Il peut la pénétrer plus profondément dans cette position, et lorsqu'il se glisse d'un seul coup, Charlotte se tend et gémit d'un air ravi, ce qui fait vibrer Erik jusque dans ses os. Une impulsion qu'il ne comprend pas très bien et qu'il ne prend pas la peine d'analyser le fait se pencher sur elle et passer son bras autour de son corps pour l'attirer plus fermement contre son torse, les maintenant ensemble tandis qu'il presse sa bouche contre la courbe de son épaule, l'embrassant et la mordant alternativement, ses lèves, ses dents et sa langue caressant sa peau à la fois lisse et marquée.
Charlotte penche la tête en arrière et ses cheveux se glissent contre le cou d'Erik et se mêlent à la légère barbe qu'il porte sur le menton. Elle est humide et chaude autour de lui, ses muscles se tendent, et il ne parvient qu'à faire quelques va-et-vient avant qu'ils ne jouissent tous les deux.

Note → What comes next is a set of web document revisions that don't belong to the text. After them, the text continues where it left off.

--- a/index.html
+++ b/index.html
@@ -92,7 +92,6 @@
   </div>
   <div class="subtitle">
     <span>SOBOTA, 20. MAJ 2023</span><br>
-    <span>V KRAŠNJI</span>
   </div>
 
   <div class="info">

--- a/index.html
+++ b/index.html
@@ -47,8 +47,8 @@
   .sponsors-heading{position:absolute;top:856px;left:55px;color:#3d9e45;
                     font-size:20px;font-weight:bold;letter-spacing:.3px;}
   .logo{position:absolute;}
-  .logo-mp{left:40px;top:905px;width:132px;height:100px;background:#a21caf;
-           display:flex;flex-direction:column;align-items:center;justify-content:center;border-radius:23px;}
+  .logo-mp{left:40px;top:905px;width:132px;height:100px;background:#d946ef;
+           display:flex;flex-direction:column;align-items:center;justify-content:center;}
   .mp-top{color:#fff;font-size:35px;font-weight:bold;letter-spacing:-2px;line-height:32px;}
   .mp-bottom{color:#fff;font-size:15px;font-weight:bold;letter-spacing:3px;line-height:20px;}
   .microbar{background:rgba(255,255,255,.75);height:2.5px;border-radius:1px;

Lorsqu'il retrouve la vue (c'est sa télépathie qui doit rendre tout ça aussi intense – Erik n'a jamais eu d'orgasme qui le rende temporairement aveugle), il aurait pu être irrité par son manque d'endurance s'il n'avait pas ressentir le plaisir/la satisfaction/on va attendre un peu avant de recommencer/tu vas me tuer/je croyais avoir une crise cardiaque sur la fin/je crois que tu a endommagé mon cerveau de Charlotte.

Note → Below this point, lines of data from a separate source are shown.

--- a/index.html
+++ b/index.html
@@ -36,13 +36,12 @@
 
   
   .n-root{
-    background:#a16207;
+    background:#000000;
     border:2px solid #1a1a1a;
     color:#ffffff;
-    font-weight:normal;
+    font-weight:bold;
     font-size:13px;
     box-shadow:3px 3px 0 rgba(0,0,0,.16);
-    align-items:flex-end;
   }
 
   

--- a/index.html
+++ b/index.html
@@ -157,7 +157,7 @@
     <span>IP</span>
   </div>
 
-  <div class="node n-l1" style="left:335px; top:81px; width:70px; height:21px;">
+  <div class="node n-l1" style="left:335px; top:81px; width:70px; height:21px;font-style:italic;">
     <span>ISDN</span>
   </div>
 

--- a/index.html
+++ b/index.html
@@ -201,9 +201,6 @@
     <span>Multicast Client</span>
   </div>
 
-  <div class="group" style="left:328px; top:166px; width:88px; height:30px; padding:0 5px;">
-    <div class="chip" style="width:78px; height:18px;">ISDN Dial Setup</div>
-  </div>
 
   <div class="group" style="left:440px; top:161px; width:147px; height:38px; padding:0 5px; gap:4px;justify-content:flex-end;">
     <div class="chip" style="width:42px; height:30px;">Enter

Il devrait se lever : ils sont tous deux en sueur et à moitié nus, recroquevillés sur le côté dans un mélange de vêtements peu digne, mais il préfère attirer Charlotte à lui. Il préfère savourer la sensation des battements désordonnés de son cœur contre sa paume, le son de sa respiration qui se calme graduellement, l'odeur de ses cheveux lorsqu'il presse son visage dans son cou.
Il préfère en profiter encore quelques minutes.